[[ RECORDS FOR THIS EXERCISE open ]]

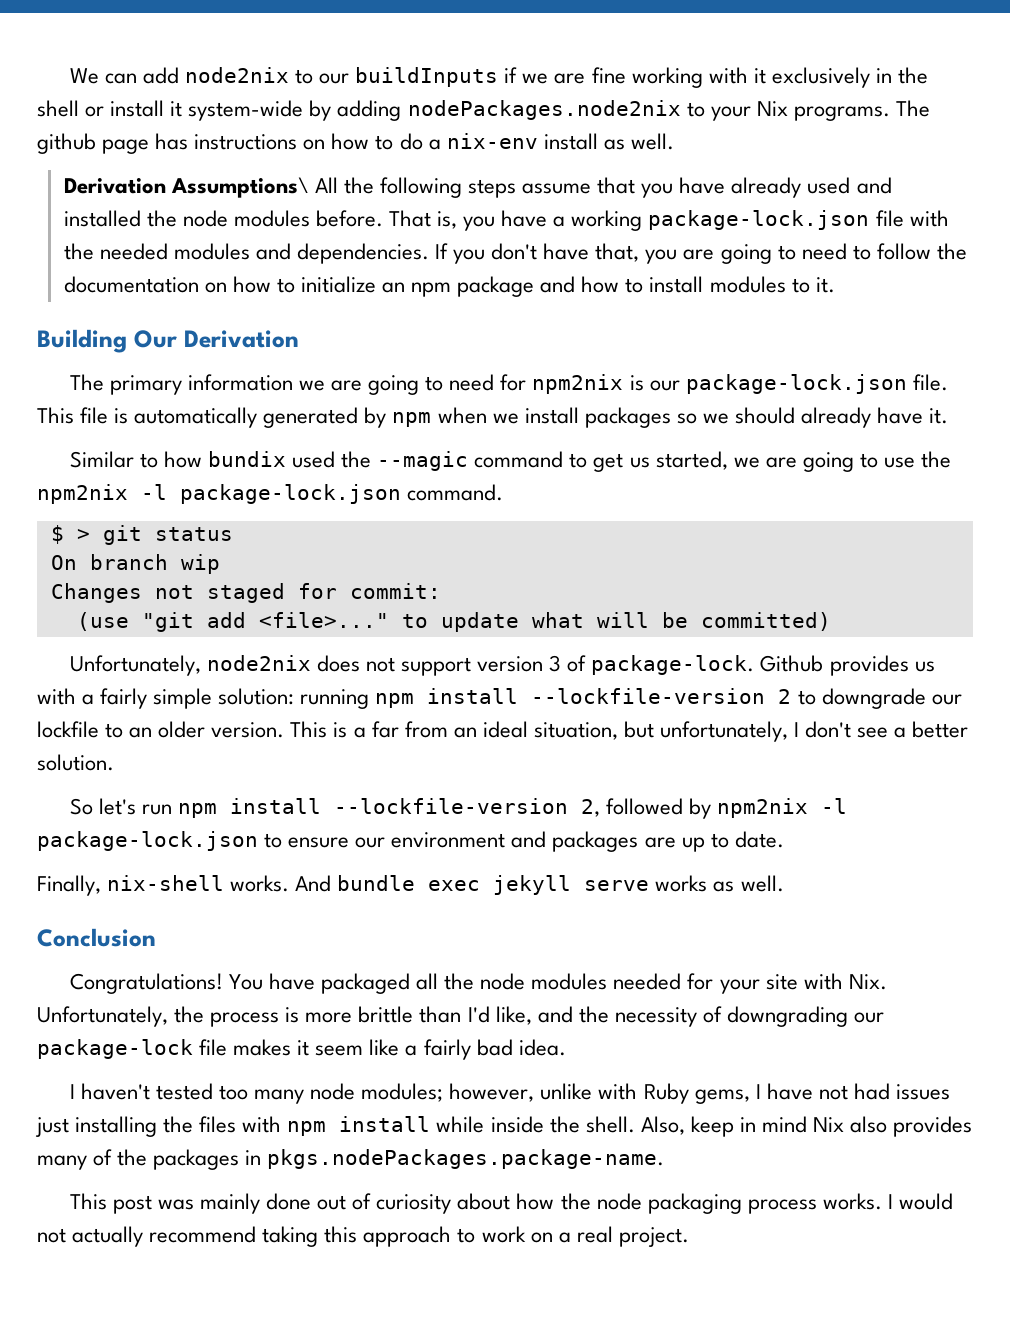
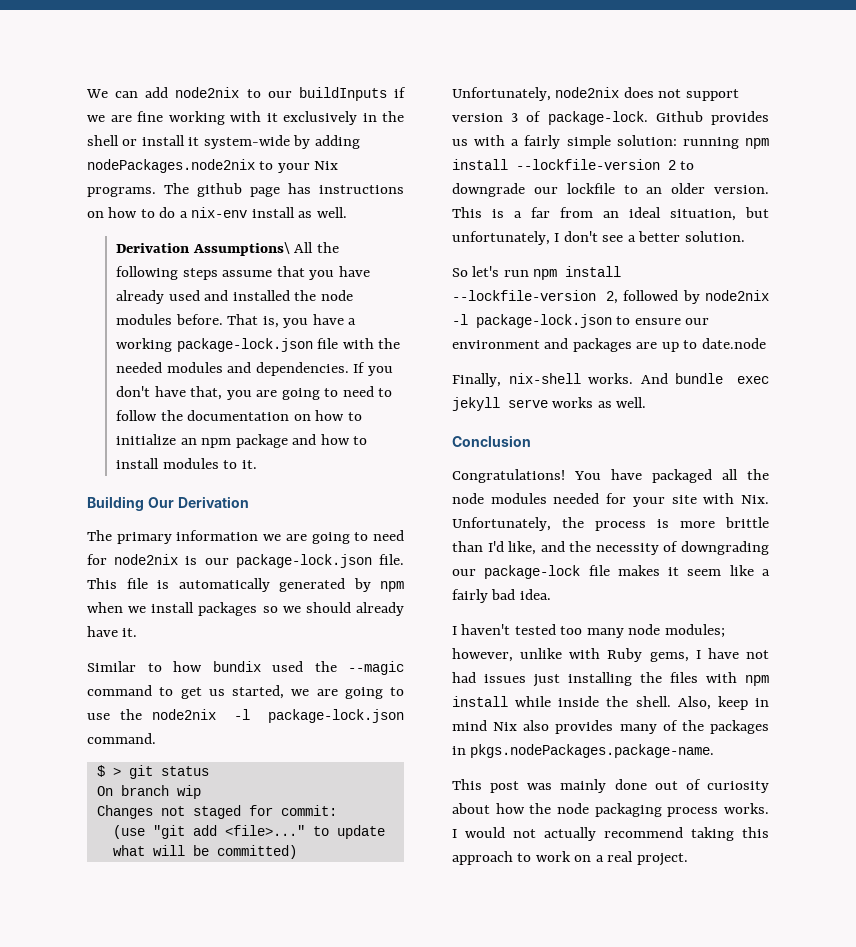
- The primary information we are going to need for npm2nix is our package-lock.json file.
+ The primary information we are going to need for node2nix is our package-lock.json file.
- Similar to how bundix used the --magic command to get us started, we are going to use the npm2nix -l package-lock.json command.
+ Similar to how bundix used the --magic command to get us started, we are going to use the node2nix -l package-lock.json command.
- So let's run npm install --lockfile-version 2, followed by npm2nix -l package-lock.json to ensure our environment and packages are up to date.
+ So let's run npm install --lockfile-version 2, followed by node2nix -l package-lock.json to ensure our environment and packages are up to date.node

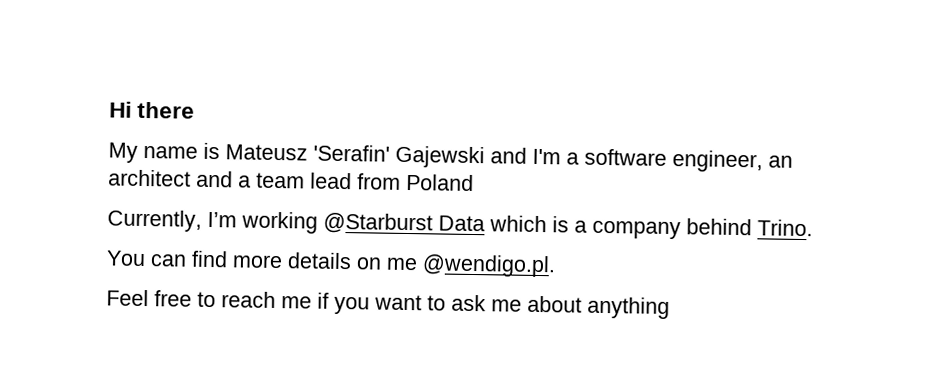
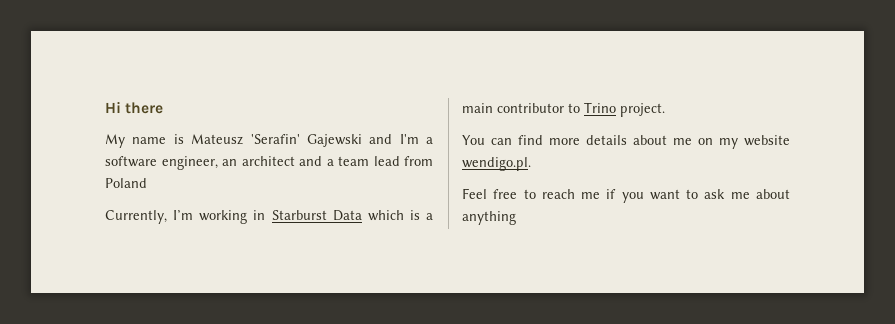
- Currently, I’m working @Starburst Data which is a company behind Trino.
+ Currently, I’m working in Starburst Data which is a main contributor to Trino project.
- You can find more details on me @wendigo.pl.
+ You can find more details about me on my website wendigo.pl.

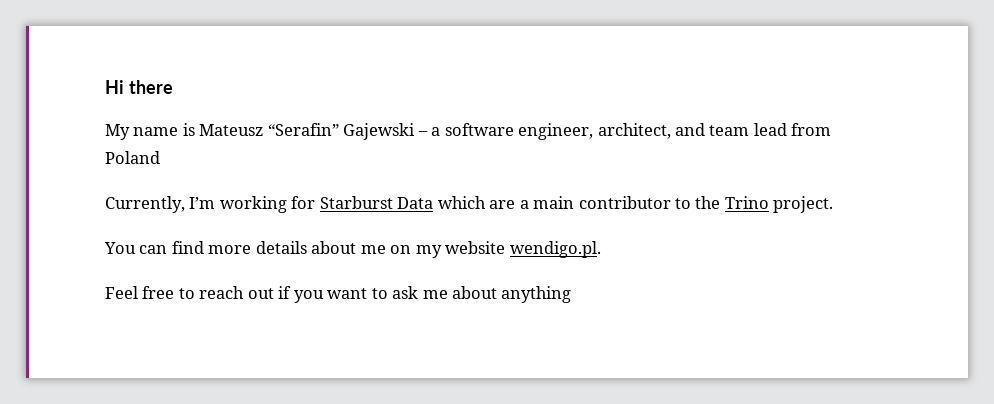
- My name is Mateusz 'Serafin' Gajewski and I'm a software engineer, an architect and a team lead from Poland
+ My name is Mateusz “Serafin” Gajewski – a software engineer, architect, and team lead from Poland
- Currently, I’m working in Starburst Data which is a main contributor to Trino project.
+ Currently, I’m working for Starburst Data which are a main contributor to the Trino project.
- Feel free to reach me if you want to ask me about anything
+ Feel free to reach out if you want to ask me about anything

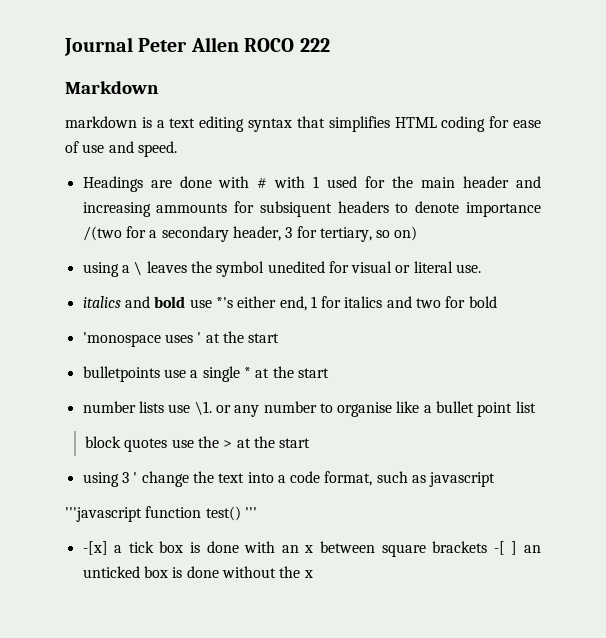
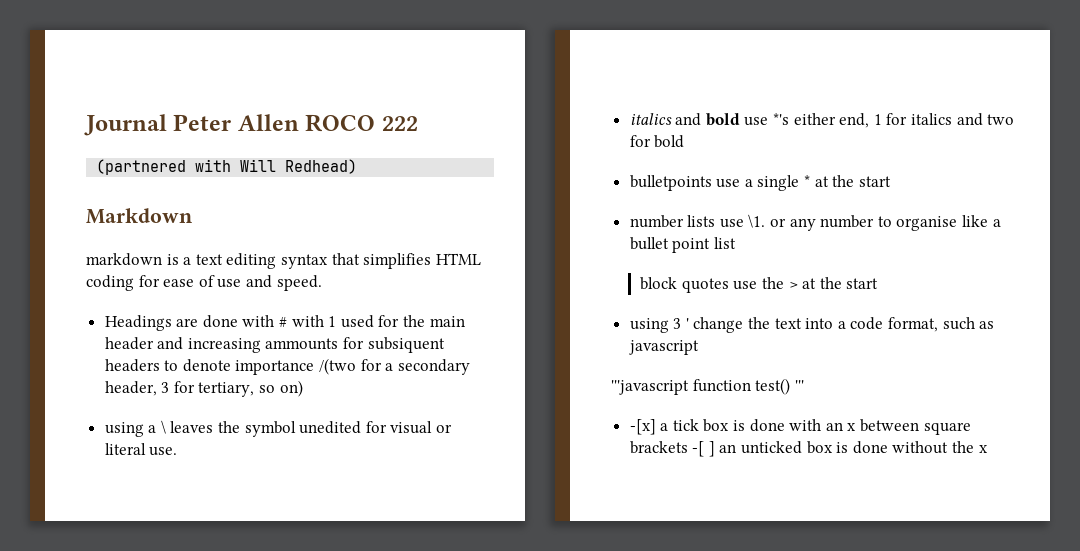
+ (partnered with Will Redhead)
- 'monospace uses ' at the start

[[ RECORDS FOR THIS EXERCISE closed ]]

_TASK DIRECTIONS_
Only an exact copy of the lines from the one with "- Feel free" through the last line of the data above is wanted, and no pictures.

_SOLVED EXERCISE_
- Feel free to reach me if you want to ask me about anything
+ Feel free to reach out if you want to ask me about anything

+ (partnered with Will Redhead)
- 'monospace uses ' at the start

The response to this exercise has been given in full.